The Sailormen Chapter 11: A Franchise Economics Case Study

Sailormen Inc. filed Chapter 11 on January 15, 2026, in the U.S. Bankruptcy Court for the Northern District of Florida. The company operated 136 Popeyes locations concentrated in Florida and Georgia and employed approximately 2,900 workers.

The financial picture in the filing is stark. Sailormen reported $232 million in assets against $342 million in liabilities, a balance sheet hole of roughly $110 million. Despite generating $223 million in revenue in 2025, the company posted an $18 million net operating loss. At those margins, every dollar of same-store sales decline hits the bottom line with almost no cushion to absorb it.
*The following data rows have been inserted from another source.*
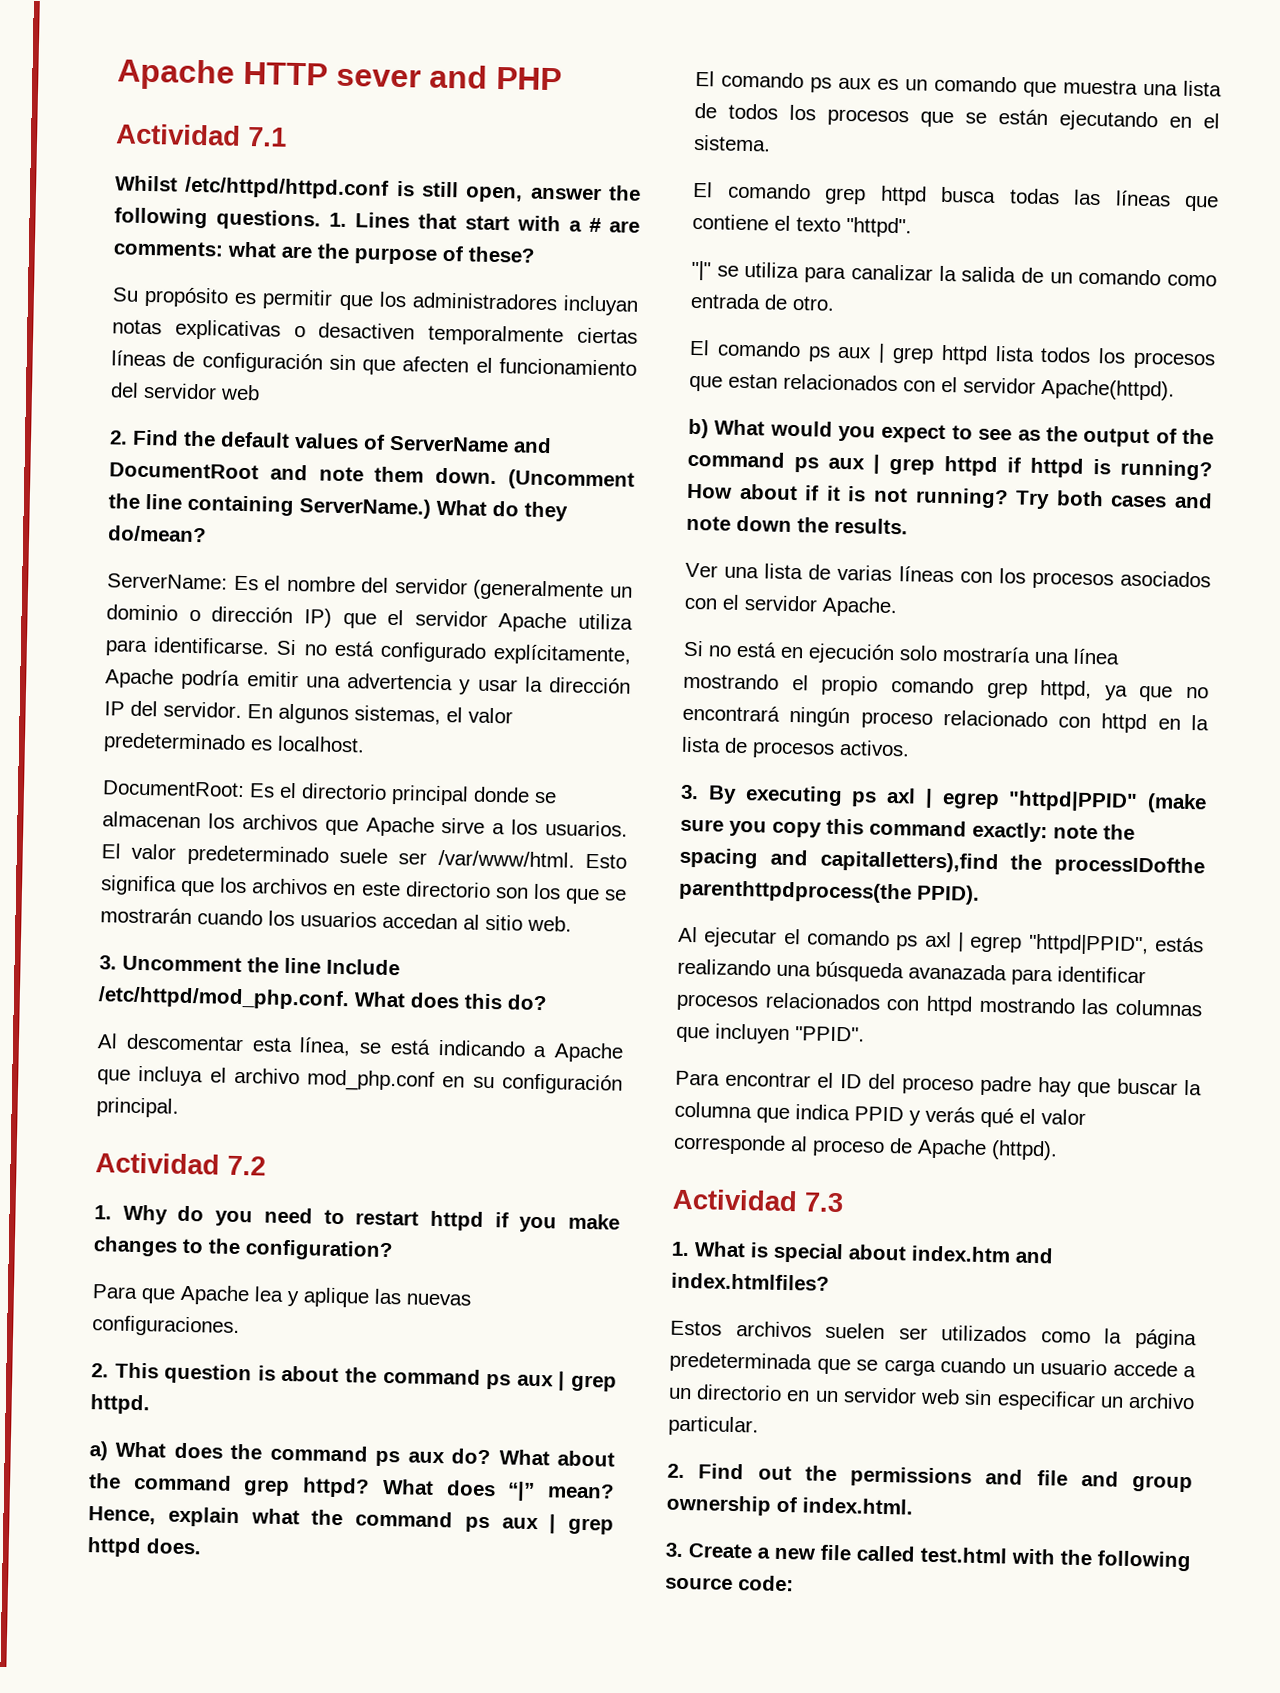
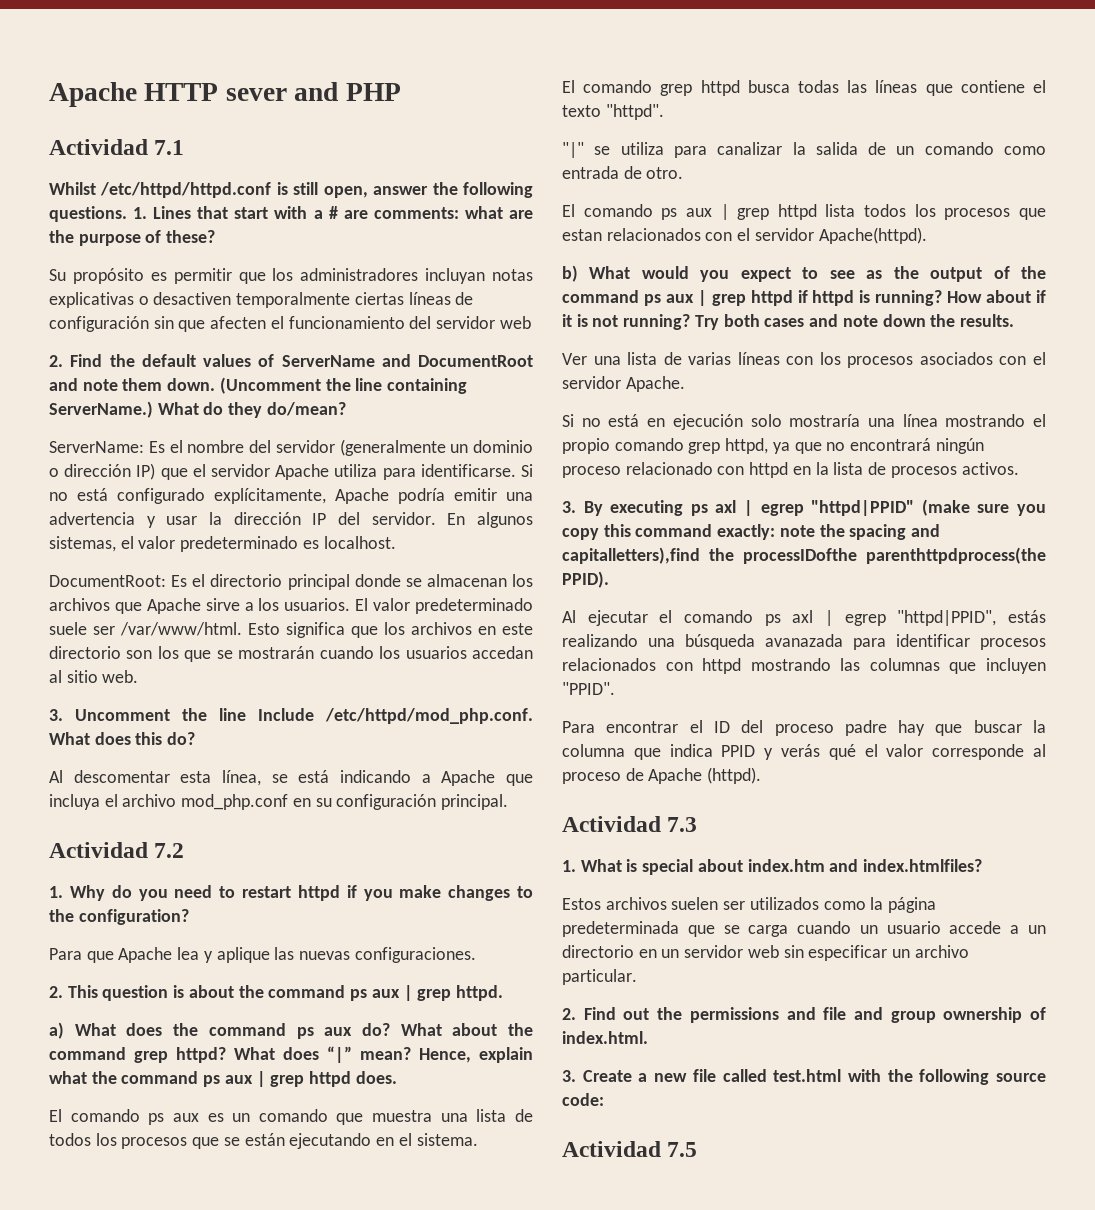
+ Actividad 7.5

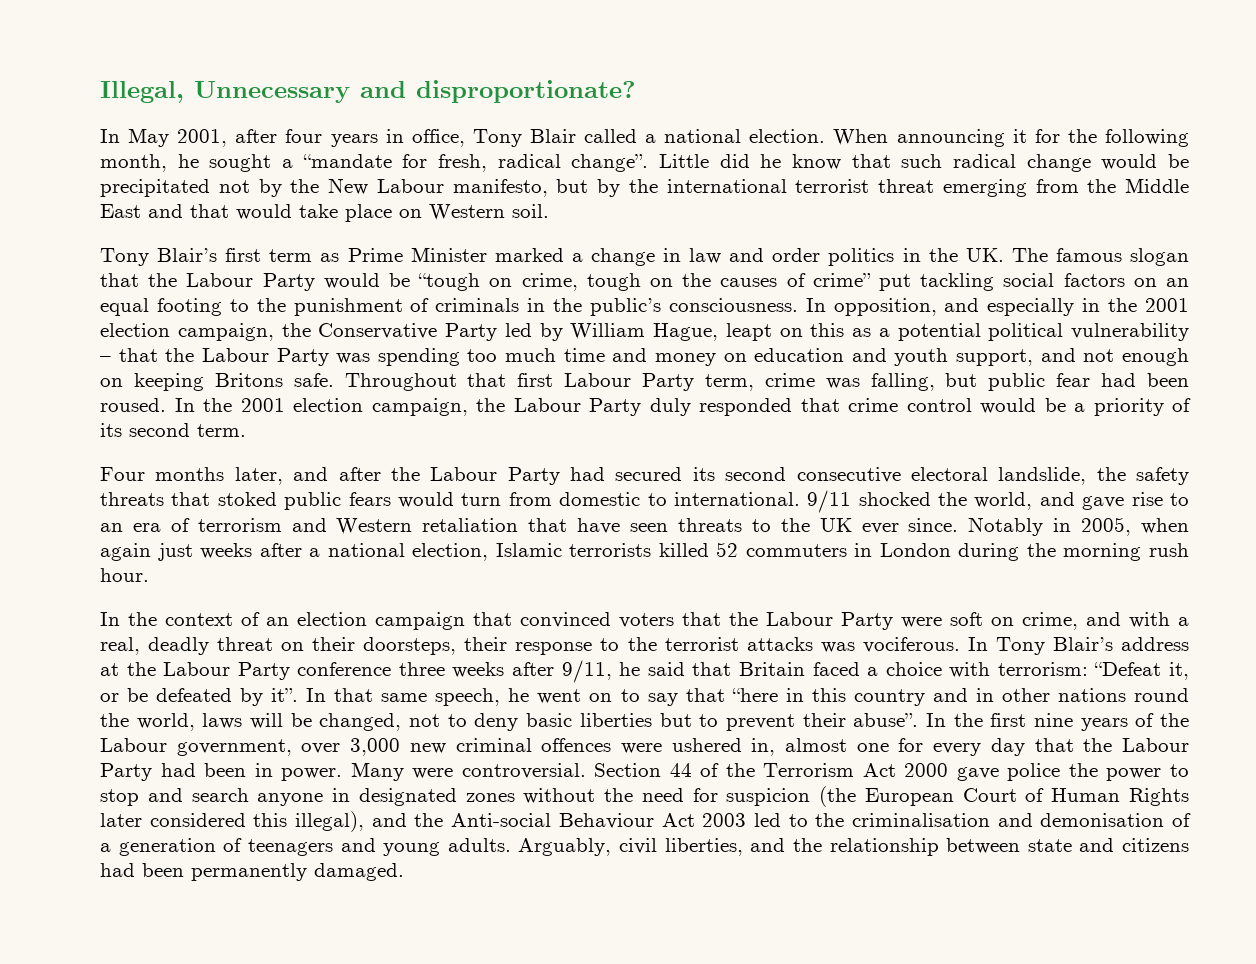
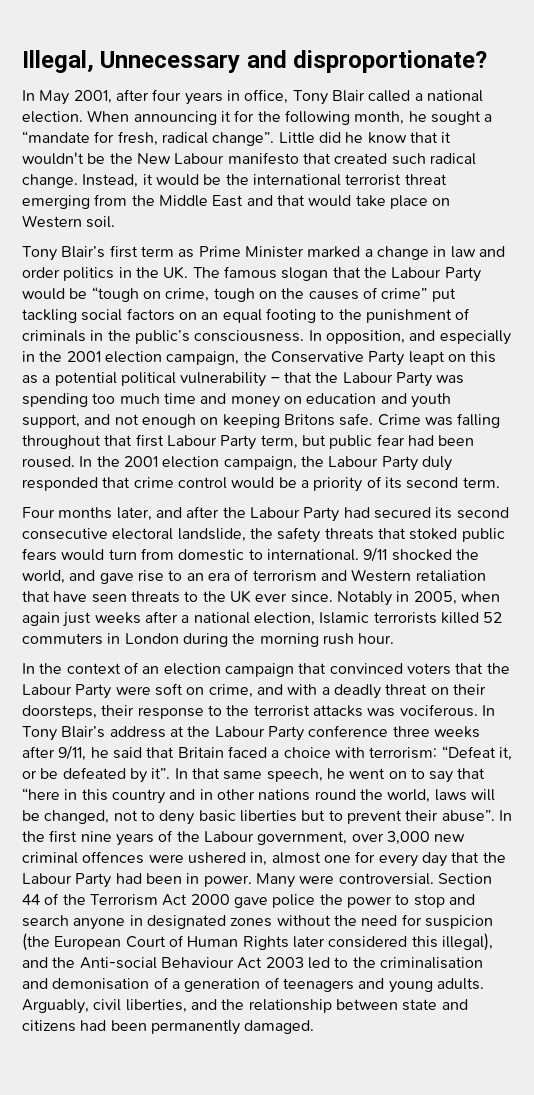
- Little did he know that such radical change would be precipitated not by the New Labour manifesto, but by the international terrorist threat emerging from the Middle East and that would take place on Western soil.
+ Little did he know that it wouldn't be the New Labour manifesto that created such radical change. Instead, it would be the international terrorist threat emerging from the Middle East and that would take place on Western soil.
- In opposition, and especially in the 2001 election campaign, the Conservative Party led by William Hague, leapt on this as a potential political vulnerability – that the Labour Party was spending too much time and money on education and youth support, and not enough on keeping Britons safe.
+ In opposition, and especially in the 2001 election campaign, the Conservative Party leapt on this as a potential political vulnerability – that the Labour Party was spending too much time and money on education and youth support, and not enough on keeping Britons safe.
- Throughout that first Labour Party term, crime was falling, but public fear had been roused.
+ Crime was falling throughout that first Labour Party term, but public fear had been roused.
- In the context of an election campaign that convinced voters that the Labour Party were soft on crime, and with a real, deadly threat on their doorsteps, their response to the terrorist attacks was vociferous.
+ In the context of an election campaign that convinced voters that the Labour Party were soft on crime, and with a deadly threat on their doorsteps, their response to the terrorist attacks was vociferous.

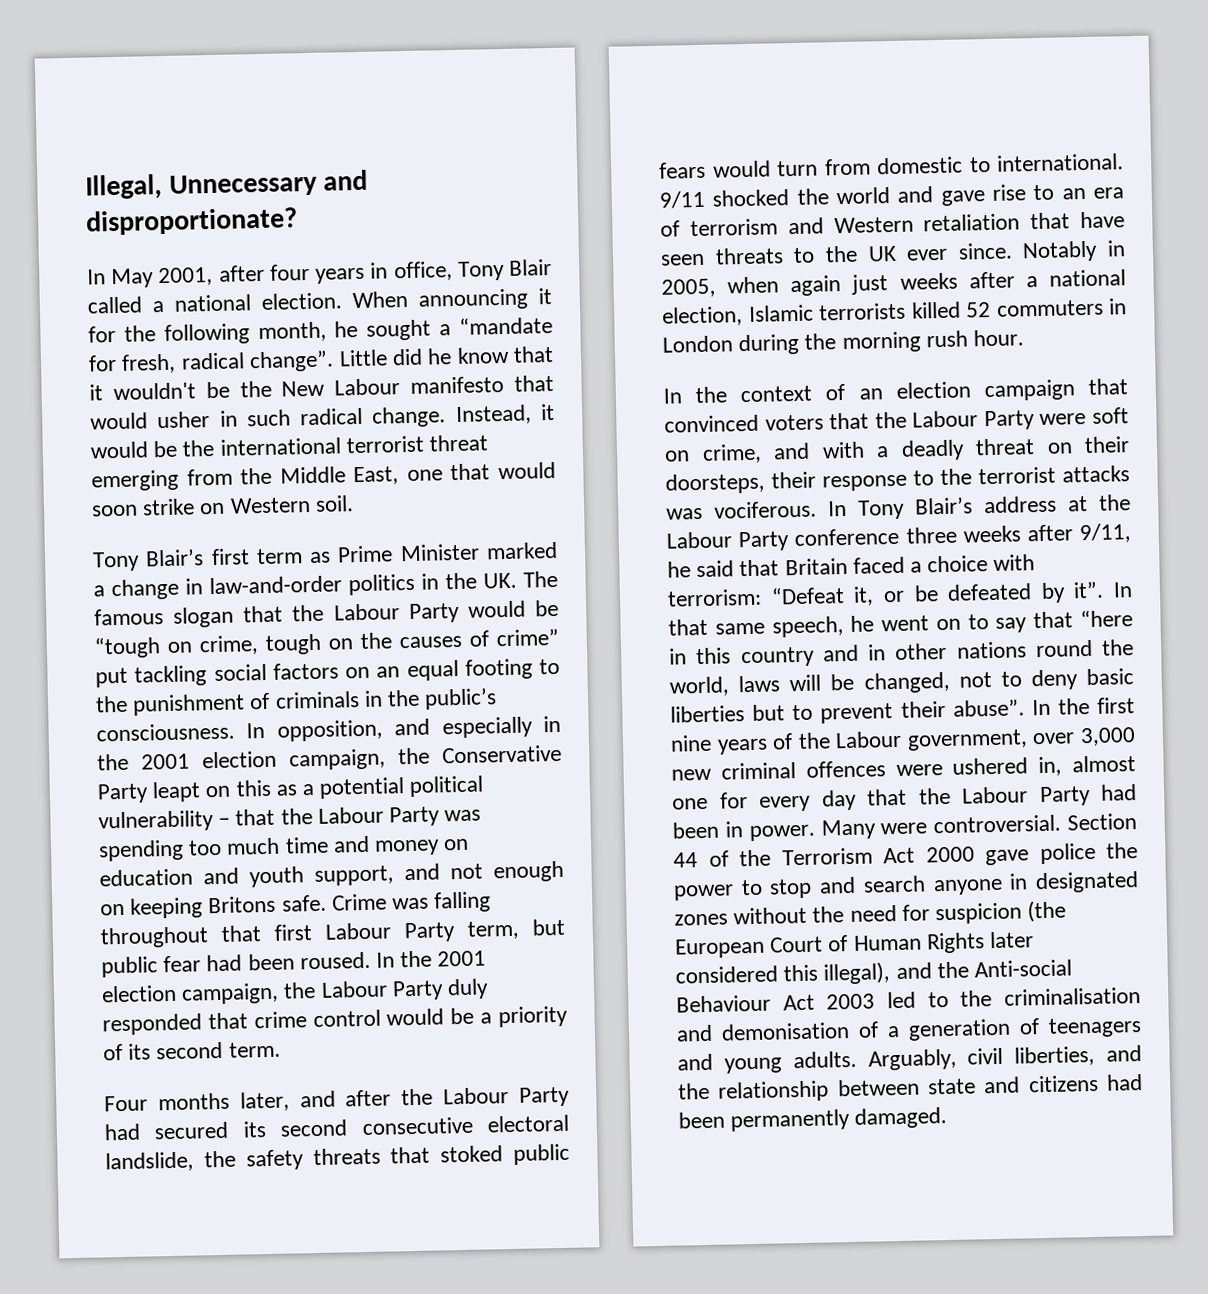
- Little did he know that it wouldn't be the New Labour manifesto that created such radical change.
+ Little did he know that it wouldn't be the New Labour manifesto that would usher in such radical change.
- Instead, it would be the international terrorist threat emerging from the Middle East and that would take place on Western soil.
+ Instead, it would be the international terrorist threat emerging from the Middle East, one that would soon strike on Western soil.
- Tony Blair’s first term as Prime Minister marked a change in law and order politics in the UK. The famous slogan that the Labour Party would be “tough on crime, tough on the causes of crime” put tackling social factors on an equal footing to the punishment of criminals in the public’s consciousness.
+ Tony Blair’s first term as Prime Minister marked a change in law-and-order politics in the UK. The famous slogan that the Labour Party would be “tough on crime, tough on the causes of crime” put tackling social factors on an equal footing to the punishment of criminals in the public’s consciousness.
- 9/11 shocked the world, and gave rise to an era of terrorism and Western retaliation that have seen threats to the UK ever since.
+ 9/11 shocked the world and gave rise to an era of terrorism and Western retaliation that have seen threats to the UK ever since.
For operators trying to understand the mechanics: Sailormen was not a poorly run, seat-of-the-pants operation. It was one of the largest Popeyes franchisees in the country, with the scale that theoretically produces purchasing leverage, management depth, and operational efficiencies that smaller operators cannot achieve. The fact that an operator of this size, with $223 million in annual revenue, could still produce an $18 million loss tells you something important about the unit economics at current traffic levels.

The bankruptcy filing listed at least 20 Popeyes locations as confirmed closed. Given that Chapter 11 reorganizations typically involve further footprint rationalization, more closures are probable before the company either restructures successfully or liquidates.

For the broader Popeyes system, losing 136 operating units from a single franchisee does more than reduce the restaurant count. It disrupts local market density, affects brand presence in some of the chain's core southeastern markets, and creates franchisee-level uncertainty that can dampen investment in remodels or new builds across the system.

What Broke the Brand's Momentum

The 2019 chicken sandwich launch was genuine. The lines were real, the viral moment was organic, and the traffic it drove reset consumer perceptions of Popeyes. But viral moments do not substitute for operational consistency, value positioning, and the ongoing work of building repeat customers.

Several factors appear to have eroded what 2019 built.

Value positioning collapsed under inflation pressure. The period from 2021 through 2023 forced every QSR chain to raise menu prices significantly to offset food and labor cost increases. Popeyes was no exception. But where some chains, Taco Bell being the clearest example, maintained a clear value identity even while raising prices, Popeyes drifted. By 2024, consumers who remembered Popeyes as an accessible, flavor-forward alternative to pricier chicken options were increasingly looking at ticket sizes that no longer matched that perception.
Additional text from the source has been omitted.